(TASK MATERIAL)
--- START ---

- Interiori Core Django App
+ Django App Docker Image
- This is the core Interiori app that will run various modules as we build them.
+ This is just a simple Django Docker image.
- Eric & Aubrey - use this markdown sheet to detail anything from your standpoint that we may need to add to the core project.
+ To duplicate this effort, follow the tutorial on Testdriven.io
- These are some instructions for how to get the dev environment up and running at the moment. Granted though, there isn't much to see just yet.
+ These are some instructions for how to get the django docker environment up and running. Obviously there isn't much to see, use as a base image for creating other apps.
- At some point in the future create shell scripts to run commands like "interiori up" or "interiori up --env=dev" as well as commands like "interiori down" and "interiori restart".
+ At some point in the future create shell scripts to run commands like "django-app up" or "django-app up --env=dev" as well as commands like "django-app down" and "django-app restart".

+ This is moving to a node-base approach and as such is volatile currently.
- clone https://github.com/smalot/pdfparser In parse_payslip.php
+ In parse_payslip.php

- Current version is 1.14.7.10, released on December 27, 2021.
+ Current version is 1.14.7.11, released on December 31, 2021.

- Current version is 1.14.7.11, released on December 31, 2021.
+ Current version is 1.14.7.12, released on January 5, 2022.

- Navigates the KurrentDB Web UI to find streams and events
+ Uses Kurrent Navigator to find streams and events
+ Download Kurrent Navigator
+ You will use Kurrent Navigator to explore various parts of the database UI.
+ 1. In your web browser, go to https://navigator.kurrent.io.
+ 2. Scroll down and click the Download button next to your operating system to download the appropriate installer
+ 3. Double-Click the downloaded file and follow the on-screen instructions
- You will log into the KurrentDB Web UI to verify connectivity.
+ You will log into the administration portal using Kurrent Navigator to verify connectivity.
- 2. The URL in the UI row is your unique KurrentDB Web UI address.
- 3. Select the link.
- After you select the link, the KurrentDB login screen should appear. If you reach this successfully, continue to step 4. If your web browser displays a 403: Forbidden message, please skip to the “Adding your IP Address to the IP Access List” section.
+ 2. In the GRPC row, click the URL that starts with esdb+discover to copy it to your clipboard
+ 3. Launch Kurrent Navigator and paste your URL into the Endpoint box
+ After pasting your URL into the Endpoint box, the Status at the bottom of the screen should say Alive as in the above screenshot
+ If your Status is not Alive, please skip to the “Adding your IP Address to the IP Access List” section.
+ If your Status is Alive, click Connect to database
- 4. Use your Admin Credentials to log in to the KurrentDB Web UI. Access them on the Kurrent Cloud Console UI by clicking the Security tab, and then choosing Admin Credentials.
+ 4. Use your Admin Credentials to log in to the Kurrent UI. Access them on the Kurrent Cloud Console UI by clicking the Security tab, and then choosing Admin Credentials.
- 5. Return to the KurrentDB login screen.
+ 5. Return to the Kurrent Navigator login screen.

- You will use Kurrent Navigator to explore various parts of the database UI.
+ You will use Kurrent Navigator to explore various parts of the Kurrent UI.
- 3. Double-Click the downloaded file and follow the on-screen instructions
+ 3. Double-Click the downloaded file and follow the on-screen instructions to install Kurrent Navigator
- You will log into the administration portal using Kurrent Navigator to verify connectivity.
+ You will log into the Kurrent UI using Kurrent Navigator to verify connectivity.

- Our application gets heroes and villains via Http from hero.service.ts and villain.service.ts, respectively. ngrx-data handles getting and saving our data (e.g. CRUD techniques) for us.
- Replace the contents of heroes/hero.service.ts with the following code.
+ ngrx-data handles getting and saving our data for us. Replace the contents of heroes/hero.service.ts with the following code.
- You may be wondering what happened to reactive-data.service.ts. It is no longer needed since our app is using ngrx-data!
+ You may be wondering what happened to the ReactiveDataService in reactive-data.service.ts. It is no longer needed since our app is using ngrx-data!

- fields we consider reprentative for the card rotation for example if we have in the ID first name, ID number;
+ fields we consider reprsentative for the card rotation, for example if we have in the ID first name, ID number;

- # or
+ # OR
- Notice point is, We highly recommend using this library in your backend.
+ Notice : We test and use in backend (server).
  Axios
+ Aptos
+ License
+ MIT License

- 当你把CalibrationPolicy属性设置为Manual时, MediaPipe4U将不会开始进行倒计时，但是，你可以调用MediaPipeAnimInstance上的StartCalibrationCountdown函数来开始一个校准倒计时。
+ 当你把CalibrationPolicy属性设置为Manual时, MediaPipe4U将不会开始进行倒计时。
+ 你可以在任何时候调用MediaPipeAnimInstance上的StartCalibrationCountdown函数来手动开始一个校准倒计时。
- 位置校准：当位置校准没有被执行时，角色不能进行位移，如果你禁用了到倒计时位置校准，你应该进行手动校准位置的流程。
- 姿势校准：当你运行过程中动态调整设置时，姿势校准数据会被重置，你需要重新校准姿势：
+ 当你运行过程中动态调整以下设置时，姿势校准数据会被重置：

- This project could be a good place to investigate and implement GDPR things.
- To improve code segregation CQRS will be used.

--- END ---

(REQUIRED ACTION)
The records above should be returned exactly.

(ANSWER TO THE EXERCISE)
- Interiori Core Django App
+ Django App Docker Image
- This is the core Interiori app that will run various modules as we build them.
+ This is just a simple Django Docker image.
- Eric & Aubrey - use this markdown sheet to detail anything from your standpoint that we may need to add to the core project.
+ To duplicate this effort, follow the tutorial on Testdriven.io
- These are some instructions for how to get the dev environment up and running at the moment. Granted though, there isn't much to see just yet.
+ These are some instructions for how to get the django docker environment up and running. Obviously there isn't much to see, use as a base image for creating other apps.
- At some point in the future create shell scripts to run commands like "interiori up" or "interiori up --env=dev" as well as commands like "interiori down" and "interiori restart".
+ At some point in the future create shell scripts to run commands like "django-app up" or "django-app up --env=dev" as well as commands like "django-app down" and "django-app restart".

+ This is moving to a node-base approach and as such is volatile currently.
- clone https://github.com/smalot/pdfparser In parse_payslip.php
+ In parse_payslip.php

- Current version is 1.14.7.10, released on December 27, 2021.
+ Current version is 1.14.7.11, released on December 31, 2021.

- Current version is 1.14.7.11, released on December 31, 2021.
+ Current version is 1.14.7.12, released on January 5, 2022.

- Navigates the KurrentDB Web UI to find streams and events
+ Uses Kurrent Navigator to find streams and events
+ Download Kurrent Navigator
+ You will use Kurrent Navigator to explore various parts of the database UI.
+ 1. In your web browser, go to https://navigator.kurrent.io.
+ 2. Scroll down and click the Download button next to your operating system to download the appropriate installer
+ 3. Double-Click the downloaded file and follow the on-screen instructions
- You will log into the KurrentDB Web UI to verify connectivity.
+ You will log into the administration portal using Kurrent Navigator to verify connectivity.
- 2. The URL in the UI row is your unique KurrentDB Web UI address.
- 3. Select the link.
- After you select the link, the KurrentDB login screen should appear. If you reach this successfully, continue to step 4. If your web browser displays a 403: Forbidden message, please skip to the “Adding your IP Address to the IP Access List” section.
+ 2. In the GRPC row, click the URL that starts with esdb+discover to copy it to your clipboard
+ 3. Launch Kurrent Navigator and paste your URL into the Endpoint box
+ After pasting your URL into the Endpoint box, the Status at the bottom of the screen should say Alive as in the above screenshot
+ If your Status is not Alive, please skip to the “Adding your IP Address to the IP Access List” section.
+ If your Status is Alive, click Connect to database
- 4. Use your Admin Credentials to log in to the KurrentDB Web UI. Access them on the Kurrent Cloud Console UI by clicking the Security tab, and then choosing Admin Credentials.
+ 4. Use your Admin Credentials to log in to the Kurrent UI. Access them on the Kurrent Cloud Console UI by clicking the Security tab, and then choosing Admin Credentials.
- 5. Return to the KurrentDB login screen.
+ 5. Return to the Kurrent Navigator login screen.

- You will use Kurrent Navigator to explore various parts of the database UI.
+ You will use Kurrent Navigator to explore various parts of the Kurrent UI.
- 3. Double-Click the downloaded file and follow the on-screen instructions
+ 3. Double-Click the downloaded file and follow the on-screen instructions to install Kurrent Navigator
- You will log into the administration portal using Kurrent Navigator to verify connectivity.
+ You will log into the Kurrent UI using Kurrent Navigator to verify connectivity.

- Our application gets heroes and villains via Http from hero.service.ts and villain.service.ts, respectively. ngrx-data handles getting and saving our data (e.g. CRUD techniques) for us.
- Replace the contents of heroes/hero.service.ts with the following code.
+ ngrx-data handles getting and saving our data for us. Replace the contents of heroes/hero.service.ts with the following code.
- You may be wondering what happened to reactive-data.service.ts. It is no longer needed since our app is using ngrx-data!
+ You may be wondering what happened to the ReactiveDataService in reactive-data.service.ts. It is no longer needed since our app is using ngrx-data!

- fields we consider reprentative for the card rotation for example if we have in the ID first name, ID number;
+ fields we consider reprsentative for the card rotation, for example if we have in the ID first name, ID number;

- # or
+ # OR
- Notice point is, We highly recommend using this library in your backend.
+ Notice : We test and use in backend (server).
  Axios
+ Aptos
+ License
+ MIT License

- 当你把CalibrationPolicy属性设置为Manual时, MediaPipe4U将不会开始进行倒计时，但是，你可以调用MediaPipeAnimInstance上的StartCalibrationCountdown函数来开始一个校准倒计时。
+ 当你把CalibrationPolicy属性设置为Manual时, MediaPipe4U将不会开始进行倒计时。
+ 你可以在任何时候调用MediaPipeAnimInstance上的StartCalibrationCountdown函数来手动开始一个校准倒计时。
- 位置校准：当位置校准没有被执行时，角色不能进行位移，如果你禁用了到倒计时位置校准，你应该进行手动校准位置的流程。
- 姿势校准：当你运行过程中动态调整设置时，姿势校准数据会被重置，你需要重新校准姿势：
+ 当你运行过程中动态调整以下设置时，姿势校准数据会被重置：

- This project could be a good place to investigate and implement GDPR things.
- To improve code segregation CQRS will be used.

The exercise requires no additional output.